TASK ITEM | Print out the data that follows exactly, character for character, apart from the pictures.

──────── ENTRIES SHOWN

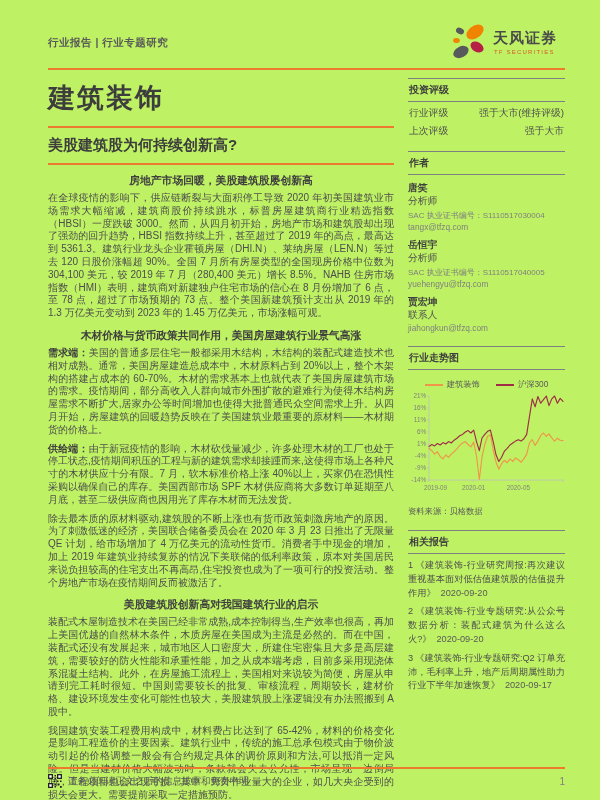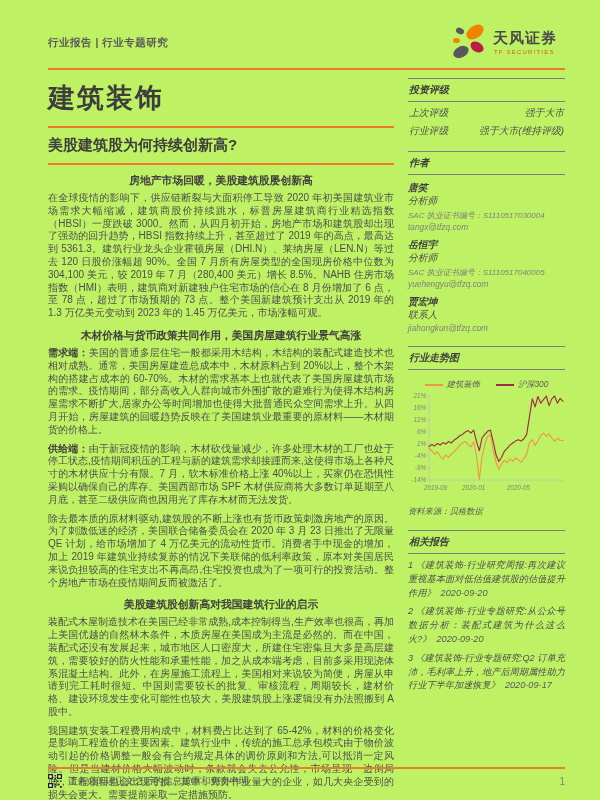--- a/index.html
+++ b/index.html
@@ -29,7 +29,7 @@
   .report-type{font-size:9.5px;color:#595959;}
   .report-date{font-size:11px;font-weight:bold;color:#3D3D3D;margin-top:2px;}
 
-  .rc-section{margin-top:13px;font-style:italic;}
+  .rc-section{margin-top:13px;}
   .rc-section:first-of-type{margin-top:0;}
   .rc-title{border-top:1px solid #7F7F7F;border-bottom:1px solid #7F7F7F;font-size:10px;font-weight:bold;color:#3F3F3F;padding:4px 1px;}
 

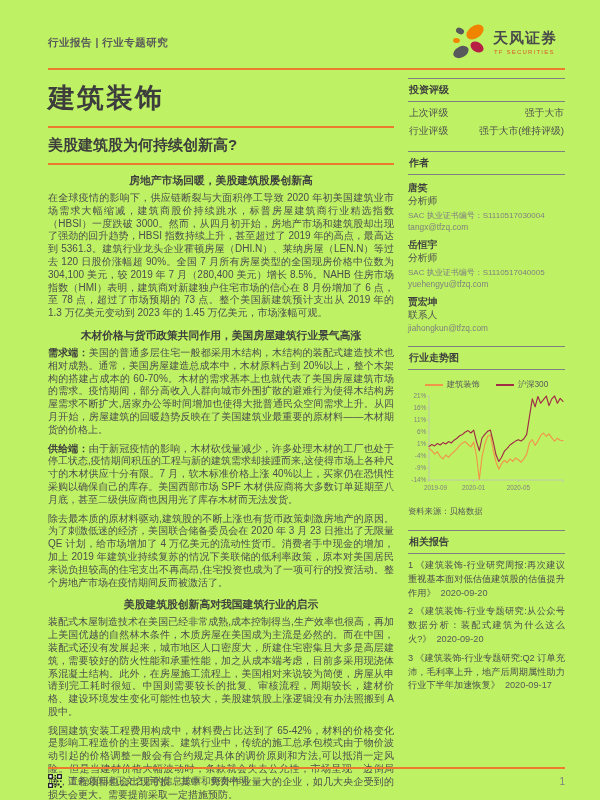--- a/index.html
+++ b/index.html
@@ -108,12 +108,12 @@
       <div class="rc-section">
         <div class="rc-title">投资评级</div>
         <div class="rating-row">
+          <span>行业评级</span>
+          <span>强于大市(维持评级)</span>
+        </div>
+        <div class="rating-row">
           <span>上次评级</span>
           <span>强于大市</span>
-        </div>
-        <div class="rating-row">
-          <span>行业评级</span>
-          <span>强于大市(维持评级)</span>
         </div>
       </div>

────────────────

SOLUTION TO THIS EXERCISE |
--- a/index.html
+++ b/index.html
@@ -29,7 +29,7 @@
   .report-type{font-size:9.5px;color:#595959;}
   .report-date{font-size:11px;font-weight:bold;color:#3D3D3D;margin-top:2px;}
 
-  .rc-section{margin-top:13px;font-style:italic;}
+  .rc-section{margin-top:13px;}
   .rc-section:first-of-type{margin-top:0;}
   .rc-title{border-top:1px solid #7F7F7F;border-bottom:1px solid #7F7F7F;font-size:10px;font-weight:bold;color:#3F3F3F;padding:4px 1px;}
 

--- a/index.html
+++ b/index.html
@@ -108,12 +108,12 @@
       <div class="rc-section">
         <div class="rc-title">投资评级</div>
         <div class="rating-row">
+          <span>行业评级</span>
+          <span>强于大市(维持评级)</span>
+        </div>
+        <div class="rating-row">
           <span>上次评级</span>
           <span>强于大市</span>
-        </div>
-        <div class="rating-row">
-          <span>行业评级</span>
-          <span>强于大市(维持评级)</span>
         </div>
       </div>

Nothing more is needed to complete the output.